Community Education:
•Engages and supports those population groups who are disenfranchised within their own communities;
•Develops lifelong learning opportunities; connecting learning to workforce development and other intersections whereby through an educational process, people are able to succeed in their communities; and
•Understands and acts on the reality that most schools cannot respond to the complexities of community life and address the multiple needs of their students.”
“Community Education:– Is part of the development of strong and sustained communities;– Includes in its set of values the need to respond to the economic and social needs of individuals
and their communities;– Acknowledges that “informal learning” is occurring through cultural and family traditions and that it
is a crucial part of the educational process;– Recognizes that education and learning are major tools and strategies for transformation; and– Designs systemic structures and processes that nurture relationships with others involved in
community education locally, regionally, nationally and internationally, and with those resources with similar missions.”
“Collaboration remains for the most part an unchartered area for many people, especially when competing for scarce resources. However it may very well be due to the dwindling financial supports that will move us to a more collaborative culture of service provision
and community change.
By bringing together these educational and community resources to work on common goals, we strengthen our potential for making significant impacts.”
“COMMUNITY EDUCATORS provide the strands of a community’s learning fabric.
We are the adult basic education counselors and teachers, some of whom work in prisons, some in museums, and others in family resource centers and other community-based agencies.

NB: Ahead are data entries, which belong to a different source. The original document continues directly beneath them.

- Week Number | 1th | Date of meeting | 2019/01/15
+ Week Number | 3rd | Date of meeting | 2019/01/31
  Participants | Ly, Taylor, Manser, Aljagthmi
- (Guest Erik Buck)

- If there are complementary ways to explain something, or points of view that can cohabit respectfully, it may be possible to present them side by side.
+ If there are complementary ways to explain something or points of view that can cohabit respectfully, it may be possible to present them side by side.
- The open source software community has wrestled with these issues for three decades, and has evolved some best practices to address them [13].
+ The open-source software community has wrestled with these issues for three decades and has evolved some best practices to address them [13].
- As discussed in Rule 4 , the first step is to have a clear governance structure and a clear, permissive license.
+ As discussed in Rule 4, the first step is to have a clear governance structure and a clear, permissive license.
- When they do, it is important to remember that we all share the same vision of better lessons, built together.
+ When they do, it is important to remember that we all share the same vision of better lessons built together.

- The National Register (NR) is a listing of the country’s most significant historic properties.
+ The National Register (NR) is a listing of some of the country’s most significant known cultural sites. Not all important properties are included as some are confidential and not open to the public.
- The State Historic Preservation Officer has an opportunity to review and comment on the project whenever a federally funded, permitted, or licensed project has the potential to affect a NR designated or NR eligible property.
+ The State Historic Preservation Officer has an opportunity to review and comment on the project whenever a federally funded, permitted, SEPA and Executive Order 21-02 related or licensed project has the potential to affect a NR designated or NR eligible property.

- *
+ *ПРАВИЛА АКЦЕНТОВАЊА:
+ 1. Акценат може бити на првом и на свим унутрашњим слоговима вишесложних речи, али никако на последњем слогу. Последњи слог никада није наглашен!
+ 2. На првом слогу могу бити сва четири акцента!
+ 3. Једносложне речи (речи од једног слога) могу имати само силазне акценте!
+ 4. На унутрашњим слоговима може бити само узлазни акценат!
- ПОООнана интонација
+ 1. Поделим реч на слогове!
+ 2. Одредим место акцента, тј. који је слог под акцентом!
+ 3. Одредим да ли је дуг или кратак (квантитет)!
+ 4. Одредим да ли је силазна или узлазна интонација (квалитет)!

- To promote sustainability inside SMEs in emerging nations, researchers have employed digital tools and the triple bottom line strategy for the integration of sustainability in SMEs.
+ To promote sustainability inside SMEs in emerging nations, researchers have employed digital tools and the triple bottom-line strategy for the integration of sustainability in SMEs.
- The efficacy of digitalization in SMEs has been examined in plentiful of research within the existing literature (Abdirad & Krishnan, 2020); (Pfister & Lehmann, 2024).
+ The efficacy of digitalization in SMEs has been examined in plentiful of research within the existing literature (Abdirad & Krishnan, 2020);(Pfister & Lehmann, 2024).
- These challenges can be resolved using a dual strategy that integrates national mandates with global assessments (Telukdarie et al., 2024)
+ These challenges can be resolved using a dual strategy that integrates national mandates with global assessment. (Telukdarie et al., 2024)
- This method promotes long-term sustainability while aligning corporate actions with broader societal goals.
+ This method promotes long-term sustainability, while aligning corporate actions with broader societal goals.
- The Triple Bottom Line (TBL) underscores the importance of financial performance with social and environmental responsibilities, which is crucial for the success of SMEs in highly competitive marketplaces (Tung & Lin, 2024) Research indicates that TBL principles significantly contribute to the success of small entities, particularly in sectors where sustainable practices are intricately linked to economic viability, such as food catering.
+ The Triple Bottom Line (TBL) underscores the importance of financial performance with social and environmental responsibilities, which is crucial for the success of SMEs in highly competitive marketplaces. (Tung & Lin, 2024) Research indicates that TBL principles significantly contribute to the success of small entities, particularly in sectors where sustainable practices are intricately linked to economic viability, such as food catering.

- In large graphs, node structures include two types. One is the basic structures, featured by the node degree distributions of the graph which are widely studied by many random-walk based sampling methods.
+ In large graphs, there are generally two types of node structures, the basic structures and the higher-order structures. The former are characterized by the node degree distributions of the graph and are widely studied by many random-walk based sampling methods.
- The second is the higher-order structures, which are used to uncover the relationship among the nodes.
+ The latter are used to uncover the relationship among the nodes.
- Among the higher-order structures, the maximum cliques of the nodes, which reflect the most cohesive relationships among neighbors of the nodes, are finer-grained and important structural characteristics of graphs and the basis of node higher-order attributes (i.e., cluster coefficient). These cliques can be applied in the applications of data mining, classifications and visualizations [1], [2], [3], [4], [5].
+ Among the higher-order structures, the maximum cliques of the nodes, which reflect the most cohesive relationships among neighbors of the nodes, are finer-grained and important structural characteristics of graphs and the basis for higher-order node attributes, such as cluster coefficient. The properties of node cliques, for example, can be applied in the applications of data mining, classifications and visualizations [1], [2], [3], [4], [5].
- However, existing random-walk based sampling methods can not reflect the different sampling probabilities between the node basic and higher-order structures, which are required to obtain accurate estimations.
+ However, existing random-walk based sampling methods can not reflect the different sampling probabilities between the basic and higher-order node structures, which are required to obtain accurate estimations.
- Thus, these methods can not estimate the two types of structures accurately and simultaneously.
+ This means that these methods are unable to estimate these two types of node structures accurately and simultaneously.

We are the youth workers and the youth leaders. We are the preschool and out-of-school time instructors and supporters who work with children and their parents. We provide GED and career preparation services.
We are those who train in workplaces, continuing education programs and senior centers. We are those who inform the public about the risks to the environment and its beauties, and what we need to do to sustain healthy lifestyles. We are the muralists and local media producers that educate and engage people about local issues.
Community Educators are change agents adept at working with community members to identify needs and resources, and then to meet those needs through educational services.”
“Community Educators need to be a part of the process of change and revitalization. We need to inform the public of what we do and can potentially provide. We need to show:
• how Community Education responds to the needs and concerns of the community;
• how we connect academics, social-emotional, economic and other realities of students and their families; and
• that Community Educators must be at all policy making tables.”